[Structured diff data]
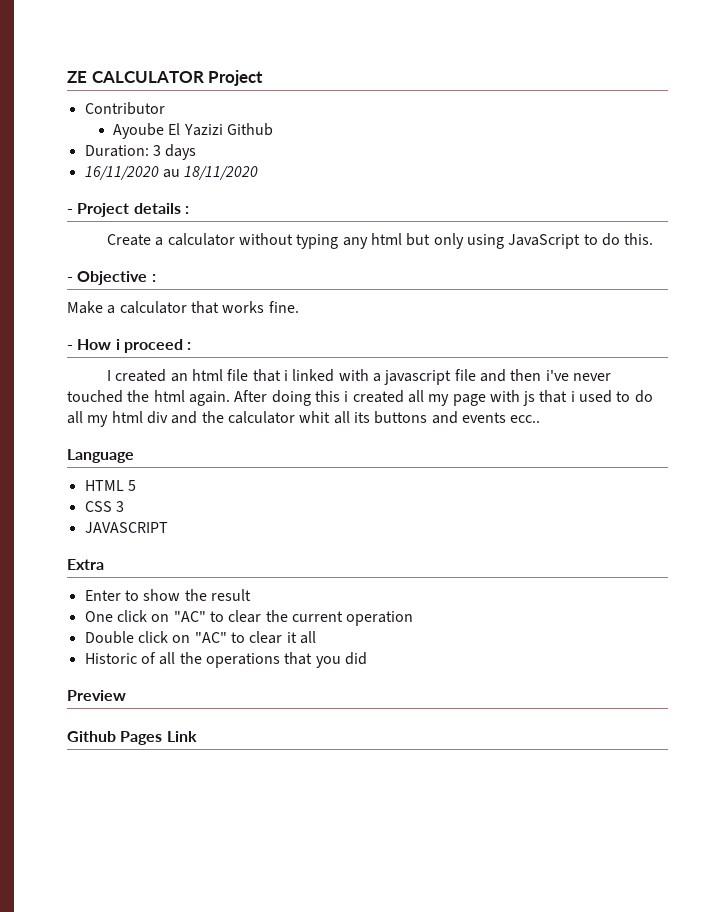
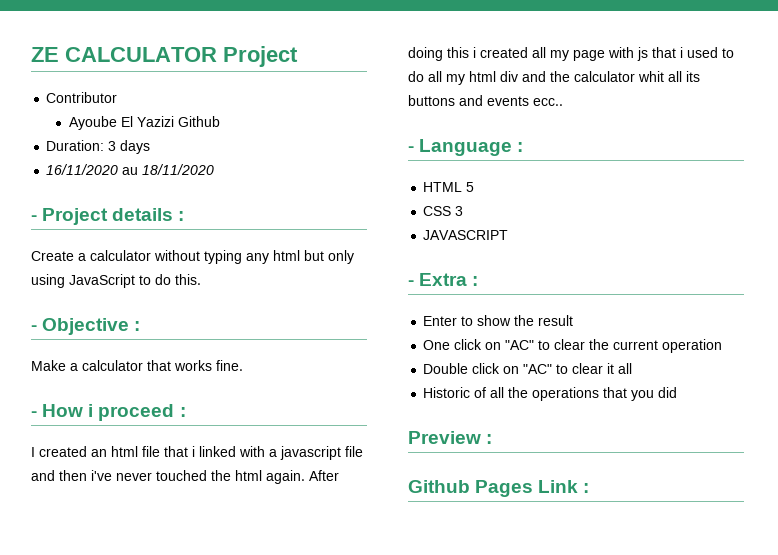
- Language
+ - Language :
- Extra
+ - Extra :
- Preview
+ Preview :
- Github Pages Link
+ Github Pages Link :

> _TASK BRIEF_
When you reproduce the data shown above, keep each line exact and omit every picture.

> _TASK SOLUTION_
- Language
+ - Language :
- Extra
+ - Extra :
- Preview
+ Preview :
- Github Pages Link
+ Github Pages Link :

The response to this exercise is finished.